(Detected change data)
***
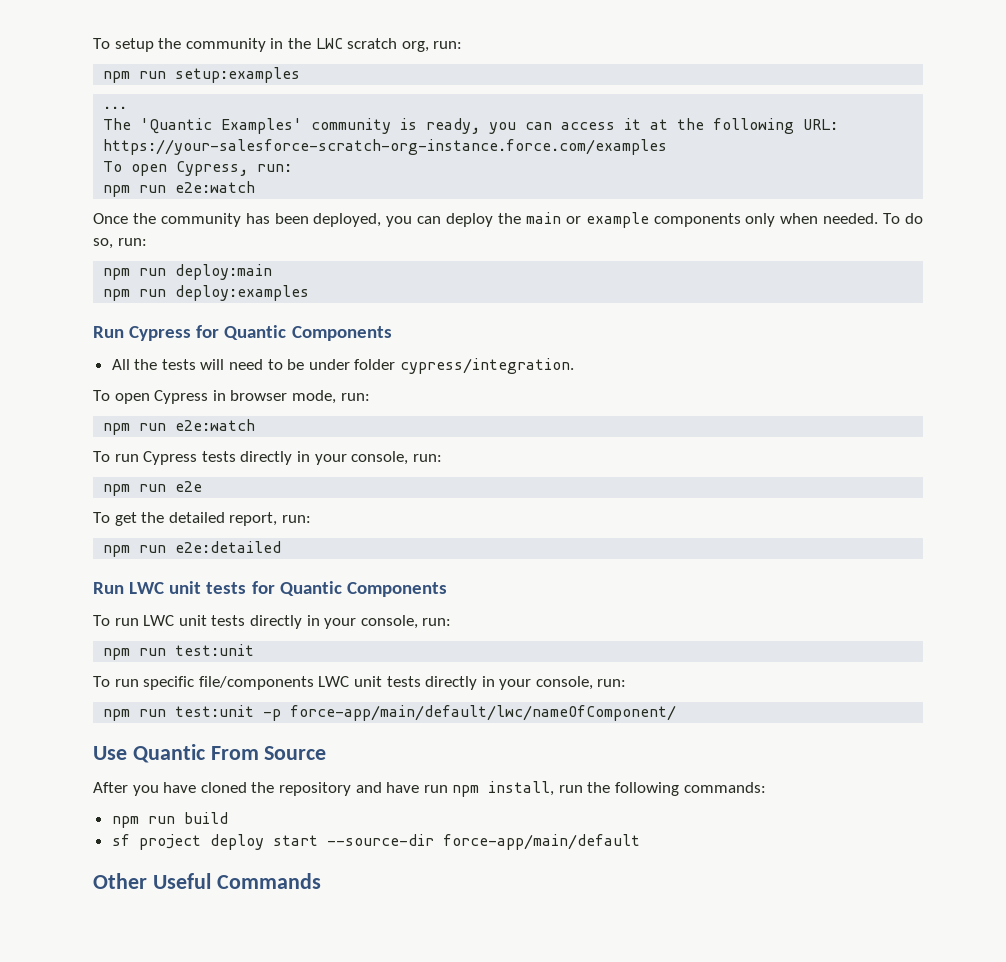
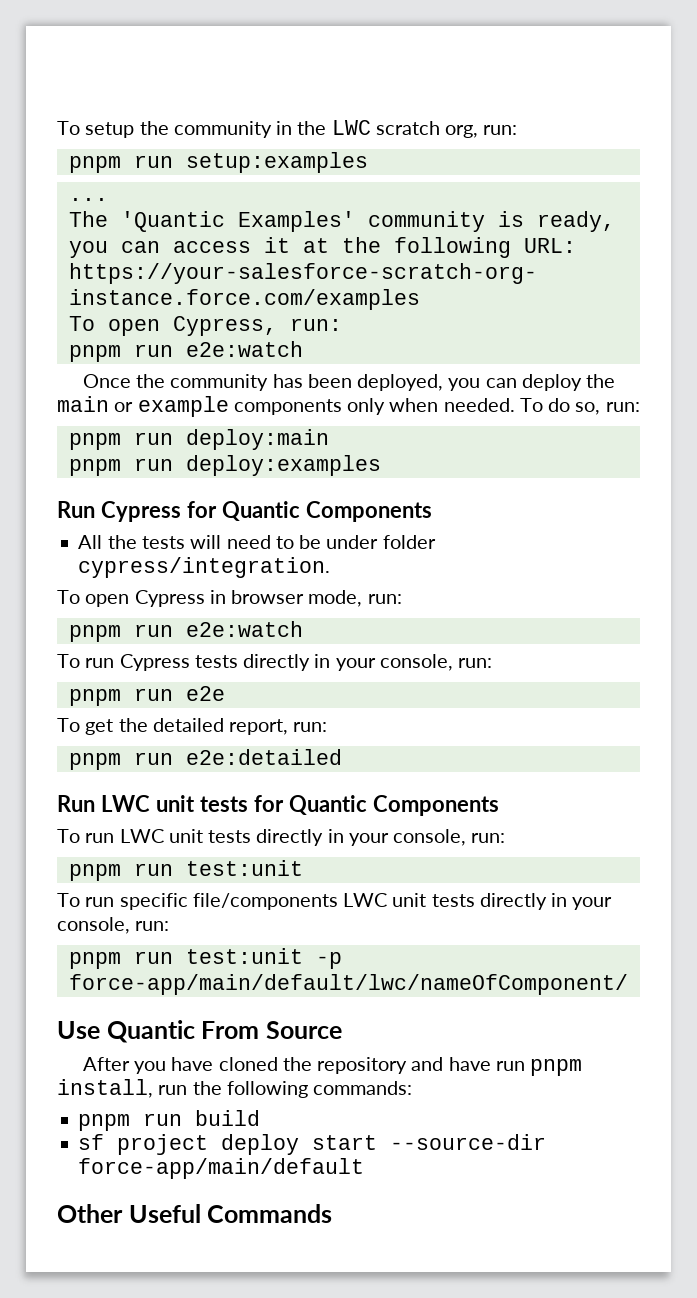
- npm run setup:examples
+ pnpm run setup:examples
  To open Cypress, run:
- npm run e2e:watch
+ pnpm run e2e:watch
- npm run deploy:main
+ pnpm run deploy:main
- npm run deploy:examples
+ pnpm run deploy:examples
  To open Cypress in browser mode, run:
- npm run e2e:watch
+ pnpm run e2e:watch
- npm run e2e
+ pnpm run e2e
- npm run e2e:detailed
+ pnpm run e2e:detailed
  To run LWC unit tests directly in your console, run:
- npm run test:unit
+ pnpm run test:unit
- npm run test:unit -p force-app/main/default/lwc/nameOfComponent/
+ pnpm run test:unit -p force-app/main/default/lwc/nameOfComponent/
- After you have cloned the repository and have run npm install, run the following commands:
+ After you have cloned the repository and have run pnpm install, run the following commands:
- npm run build
+ pnpm run build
***
▸ **THE PROBLEM**: If a line above includes the string "install", pick it out.

▸ **RESULT FOR THIS TASK**:
- After you have cloned the repository and have run npm install, run the following commands:
+ After you have cloned the repository and have run pnpm install, run the following commands:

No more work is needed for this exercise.